Una ragazza adotta un cane pastore investito incidentalmente, scoprendo poi che si tratta di un "cane bianco", addestrato per attaccare tutte le persone di pelle nera... Incredibilmente oggetto di boicottaggi e censure in quanto ritenuto razzista mentre veicola un messaggio chiaramente opposto, un film dallo spunto potente ed originale purtroppo malservito da una sceneggiatura fiacca e ripetitiva, solo parzialmente riscattata dalla regia di Fuller. Nel cast, che pur vanta alcuni bravi caratteristi, il più convincente è proprio il cane, in realtà interpretato da animali diversi.
I gusti di Daniela (Azione - Fantascienza - Thriller)

Brainiac 30/6/09 0:25 - 1081 commenti

Altro che i lacrima-movie, se non avete un cuore di pietra questo film vi farò piangere come una dannata fontana. Certo che è invecchiato male, si poteva fare di più con lo spunto eclatante (per la sua forza metaforica) del cane addestrato ad attaccare i neri, ma sinceramente non riesco a pensare a nulla di più straziante dell'innocenza tradita di una povera bestia costretta ad odiare. Questo film è un cazzotto assestato alla bocca dello stomaco e a sancire il definitivo KO emotivo ci si mette pure Morricone con la sua struggente partitura. Commovente.
I gusti di Brainiac (Commedia - Gangster - Horror)

Saintgifts 15/12/14 17:43 - 4099 commenti

Immagino (non l'ho letto) che il romanzo di Romain Gary da cui è stato tratto il film sia di tutt'altra levatura, rispetto alla pellicola. Il soggetto è interessante, ma il film non riesce a convincere fino in fondo. Ci sono alcune scene ben fatte, dove il bianco pastore svizzero attacca persone di colore, ma tutto il resto che ruota attorno al cane, vero protagonista, non riesce a uscire dalla mediocrità, complice una sceneggiatura scarsa e una colonna sonora che, nonostante sia di Morricone, non lega bene con le immagini.

• MOMENTO O FRASE MEMORABILI: L'attacco in chiesa sotto la vetrata dipinta con San Francesco in mezzo agli animali; Quando il vero proprietario si presenta con le due nipotine.
I gusti di Saintgifts (Drammatico - Giallo - Western)

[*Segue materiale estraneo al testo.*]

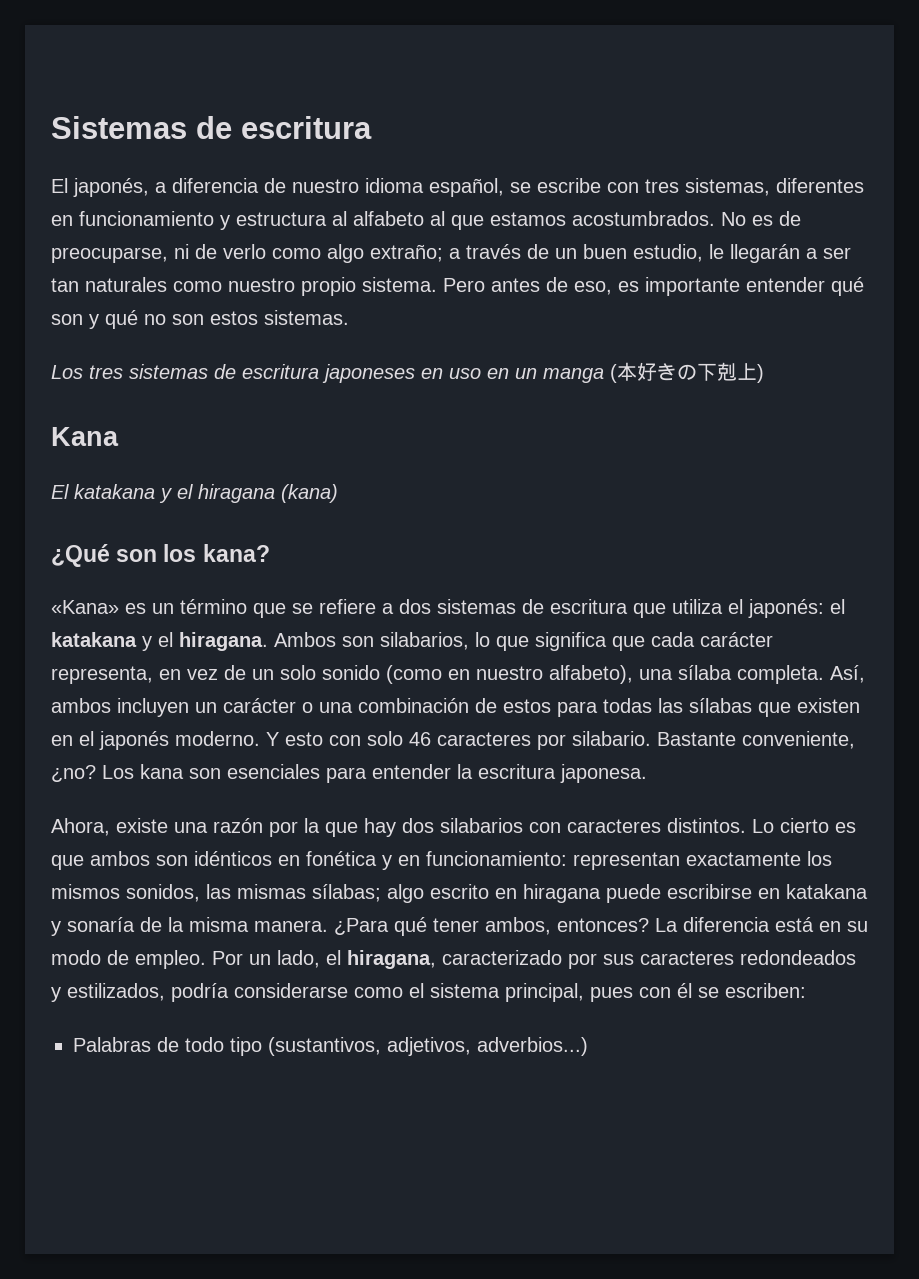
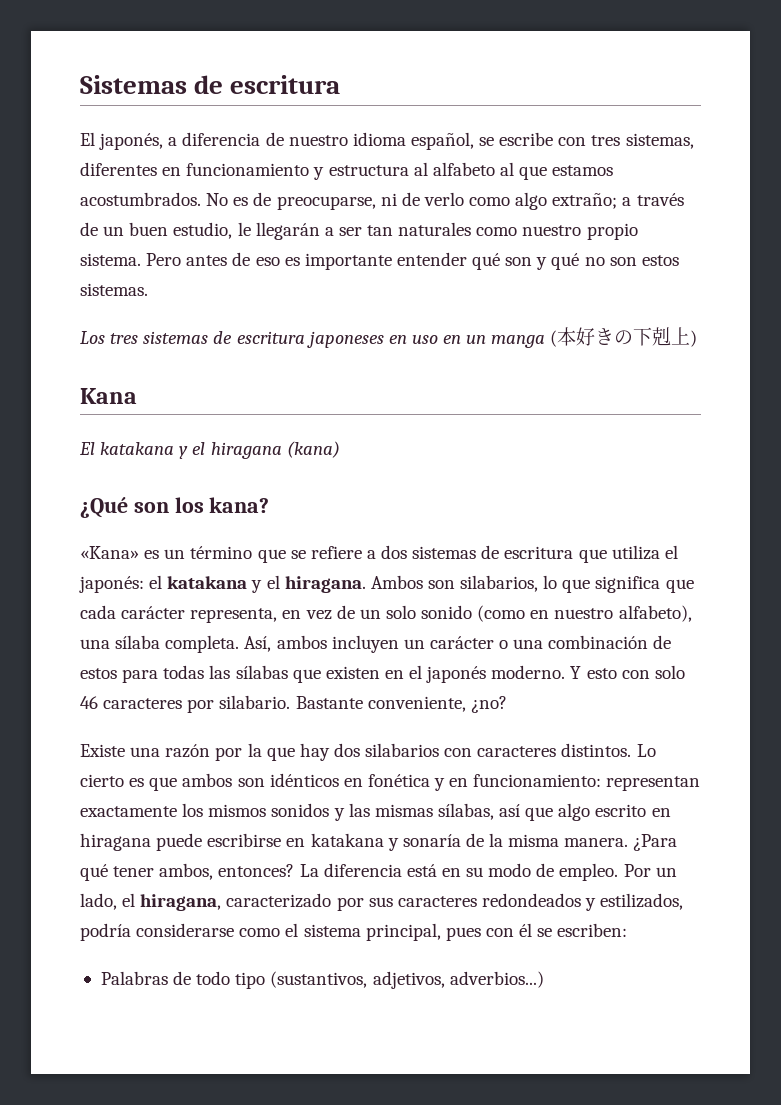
[574,281,612,295] eso, -> [255,257,280,266] eso
[102,764,647,783] [51,818,168,836] Los kana son esenciales para entender la escritura japonesa. // Ahora, existe -> [80,744,125,757] // Existe
[126,884,381,902] sonidos, las mismas sílabas; -> [271,803,554,821] sonidos y las mismas sílabas, así que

Jdelarge 14/4/15 11:22 - 619 commenti

Fuller tratta un argomento difficile di cui si è detto ormai tutto e in svariati modi e lo fa in maniera intelligente, da grande regista qual è. Il razzismo è una malattia, per lo più umana, in grado di contagiare un animale che di per sé non potrebbe odiare un'altra razza, se non per puro istinto di sopravvivenza. La prima parte del film, registicamente parlando, è decisamente anonima, ma Fuller fa valere le sue straordinarie doti nella seconda metà e soprattutto nello splendido finale. Buona, ma non eccelsa, la colonna sonora di Morricone.
I gusti di Jdelarge (Drammatico - Giallo - Horror)

Anthonyvm 28/2/18 8:13 - 482 commenti

Il miglior film su un cane assassino e non è nemmeno un horror. Un'allegoria tragica e pessimista sulla natura umana, ingiustamente accusata di razzismo (quando in realtà è evidente che quest'ultimo venga trattato da Fuller come una malattia incurabile e terribile). Il cane bianco del titolo attacca la gente di colore perché così gli è stato insegnato e necessita di un ri-addestramento per essere accettato dalla società. Molte le scene indimenticabili, una regia spietata che non dà scampo ai buonismi e buone prove attoriali. Da vedere.

• MOMENTO O FRASE MEMORABILI: L'incontro della protagonista con il precedente proprietario del cane, agghiacciante; Il finale.